I have a switch for the fuel pump. Didn't use it in the test in the video because I wanted to see what actually happens when starting the car normally.
If there is pressure in the system after more than one day of not running, and with the key in the off position (BTW my fuel pump does not start running even when the key is turned to the first position) wouldn't there be a lot of fuel spilled when connecting the gauges? Or, for example, when changing the fuel lines in the engine compartment?
I have a switch for the fuel pump. Didn't use it in the test in the video because I wanted to see what actually happens when starting the car normally.
If there is pressure in the system after more than one day of not running, and with the key in the off position (BTW my fuel pump does not start running even when the key is turned to the first position) wouldn't there be a lot of fuel spilled when connecting the gauges? Or, for example, when changing the fuel lines in the engine compartment?
#164
Rennlist Member
Doug you technically don't have to wait a day (in reality you just need to wait long enough for the bi-metallic strip to cool down. 3-5 hours if run hard, less if you just started and shut it off).
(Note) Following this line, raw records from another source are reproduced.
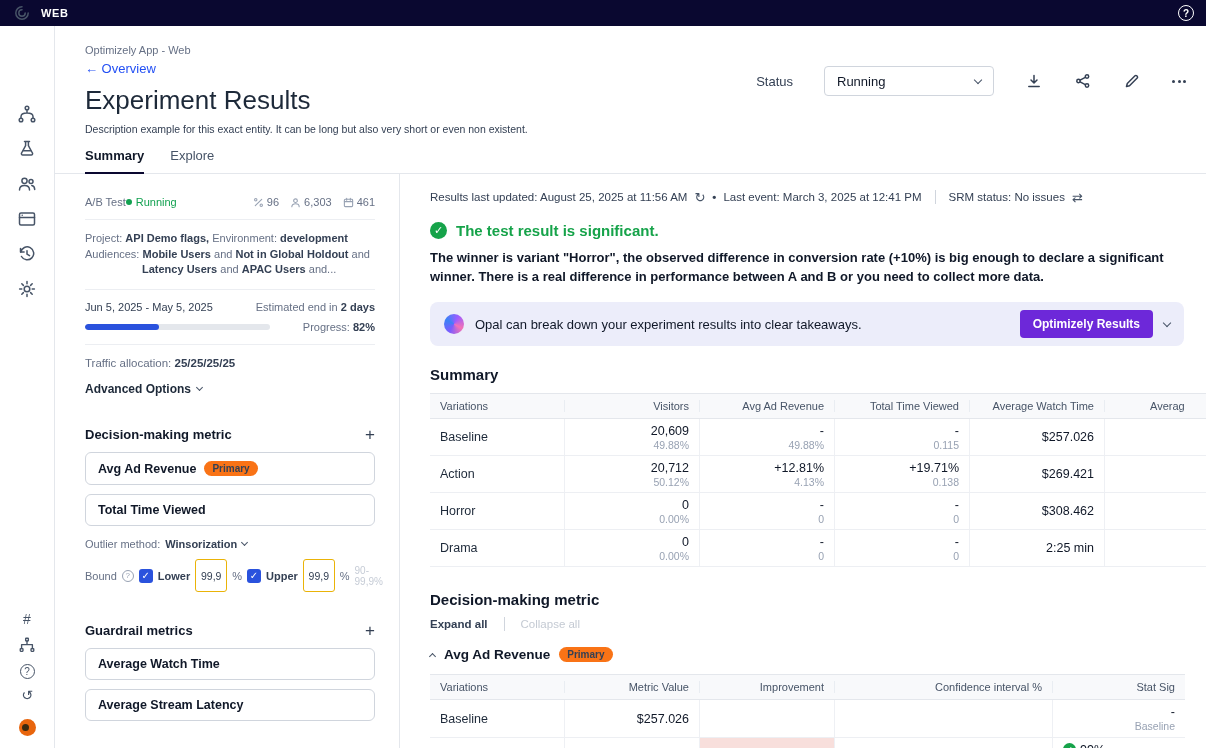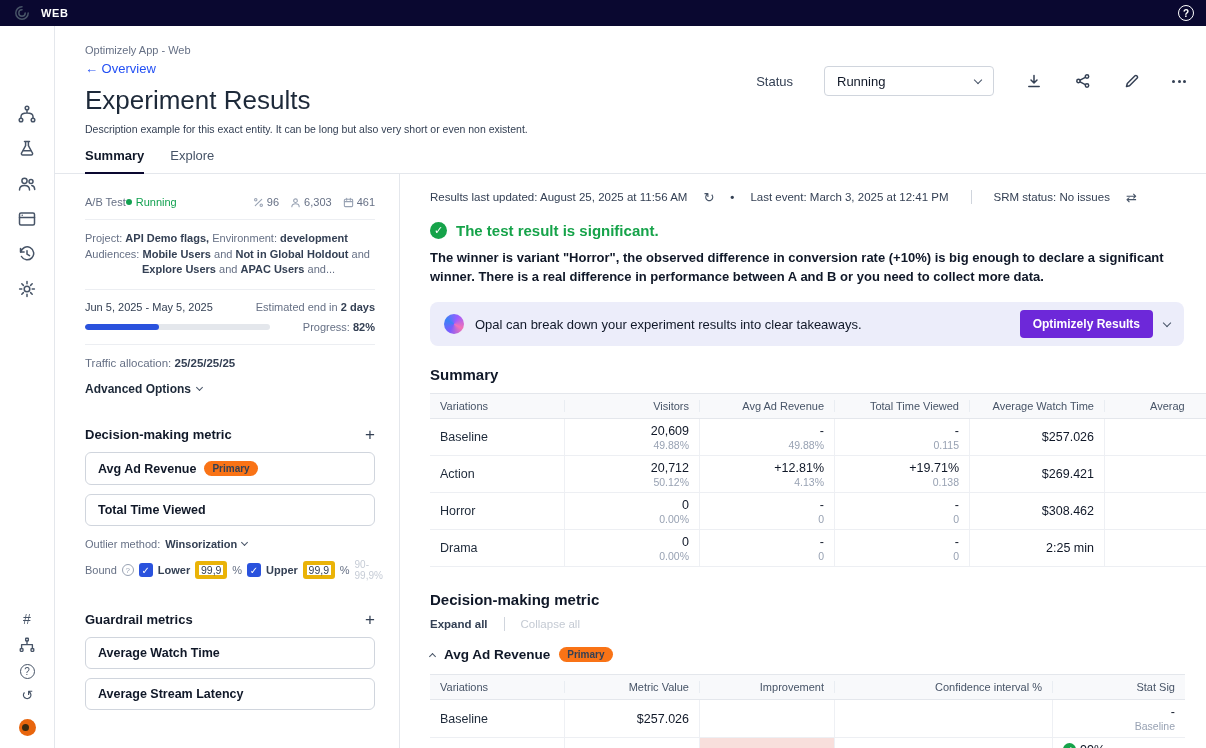"Results last updated: August 25," .meta-row { gap: 16px -> 7px }
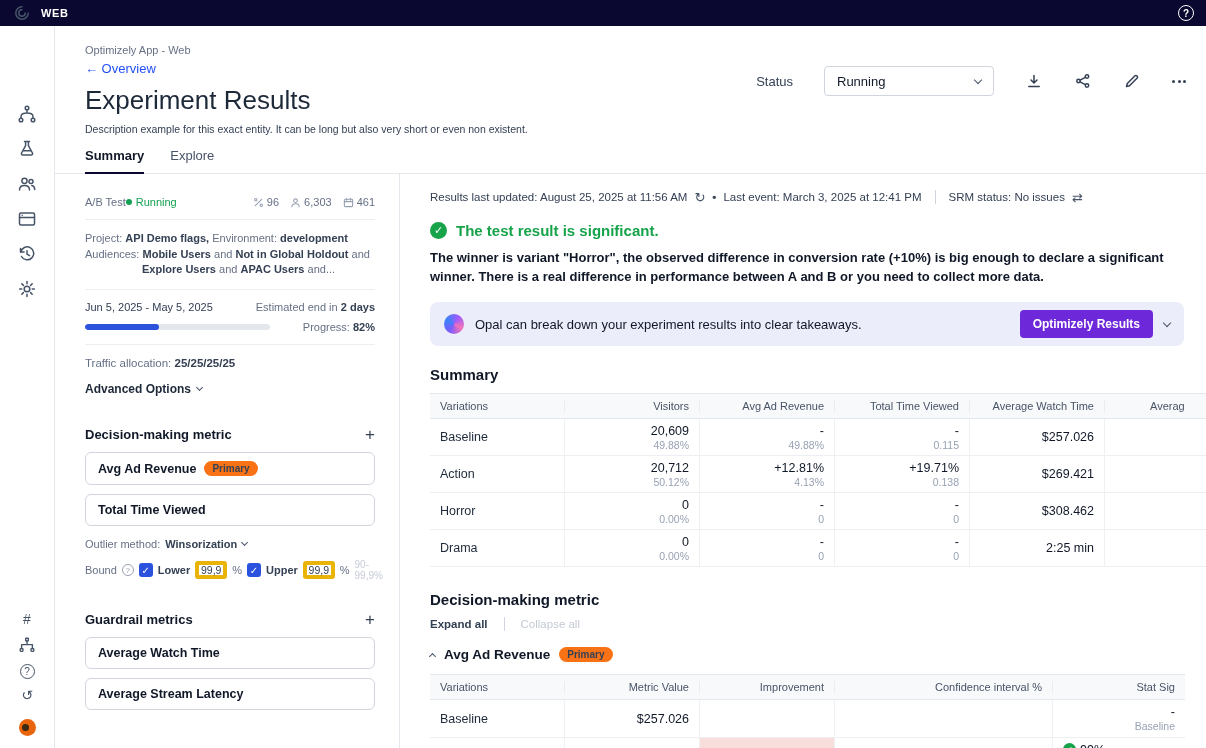"Explore Users" span.dk { text: Explore -> Latency }
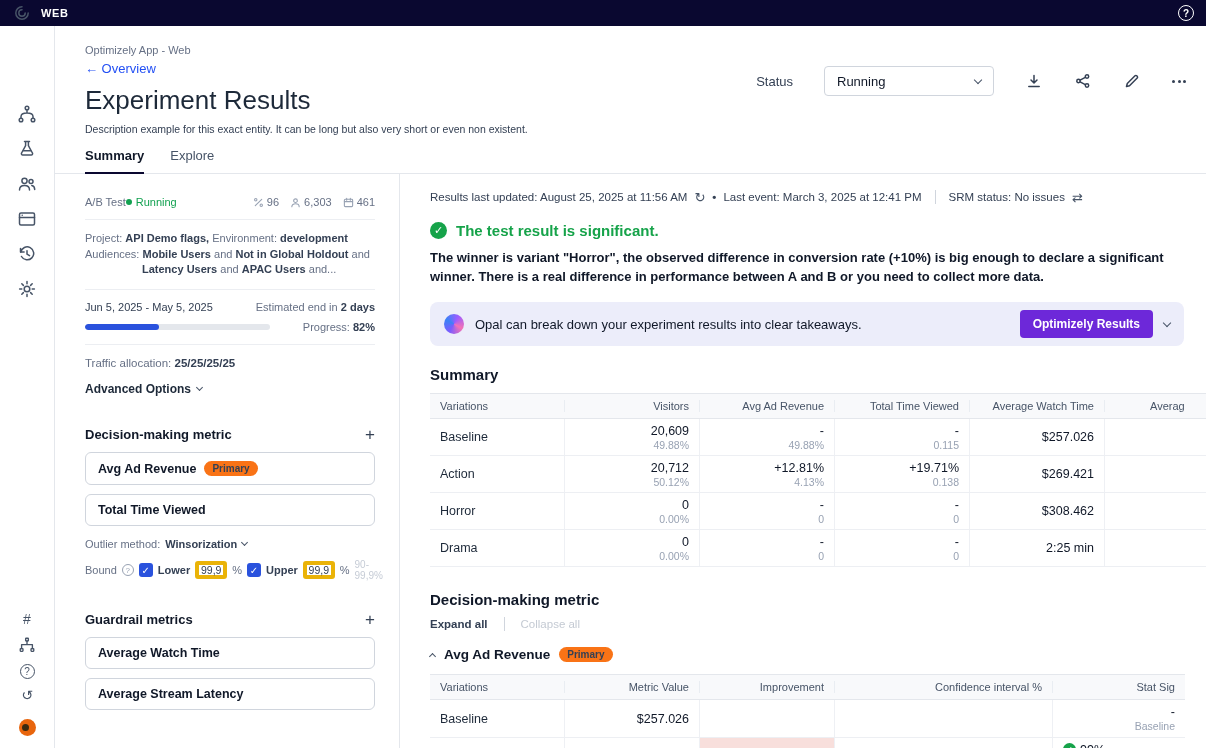"99,9" .mini-input { border: 4px solid #eab308 -> 1px solid #eab308; height: 18px -> 33px }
You have a temp switch that gauges engine 'coldness'. This is what's kick's off the cold start valve to add extra fuel upon cold start up.
Most likely, your system rest pressure after one day will be close to zero if not zero. You shouldn't too much with a lot of fuel pouring out of the wur when you disconnect it to hook up CIS gauge. To that end, even if you do have pressure in the system, there are safe ways to reduce some of the pressure. One is to open the gas tank lid. Second, take a vacuum pump and place on top of the WUR and force pressure back into the system. You will get some fuel leakage, just have a towel handy if not wrapped around the wur to catch any fuel. Always have fire extinguisher handy when working with fuel...
Most likely, your system rest pressure after one day will be close to zero if not zero. You shouldn't too much with a lot of fuel pouring out of the wur when you disconnect it to hook up CIS gauge. To that end, even if you do have pressure in the system, there are safe ways to reduce some of the pressure. One is to open the gas tank lid. Second, take a vacuum pump and place on top of the WUR and force pressure back into the system. You will get some fuel leakage, just have a towel handy if not wrapped around the wur to catch any fuel. Always have fire extinguisher handy when working with fuel...
#165
Burning Brakes
Thread Starter
Good info, Brad, thanks. Yeah, I was leaving it that long because I'm trying to replicate the symptoms I'm experiencing. If the car has been started on a given day, usually it will start fine again that day. Makes me think that the problem has something to do with fuel pressure because the problem appears when it's starting from a zero pressure state. When I watch the gauge in the video I notice that it comes up slowly over the first 10-12 seconds. In the video I took of the tach when it's actually exhibiting the symptoms, the problem occurs during this period (see here:
). I was hoping to see a rough start with the gauge on to see if the needle on the psi gauge behaved the same as it does when the car starts well, but no joy. But, given that needle seems to come up slowly and, as the video shows, the car starts fine, I guess that indicates that perhaps the problem is not pressure related. Since I've done starts with various combinations of the vacuum hoses on/off, and electrical connections to WUR and AAV on and off, as ridiculous as it sounds, it seems like having the gauge on solves the problem. Makes no sense to me but the result is consistent.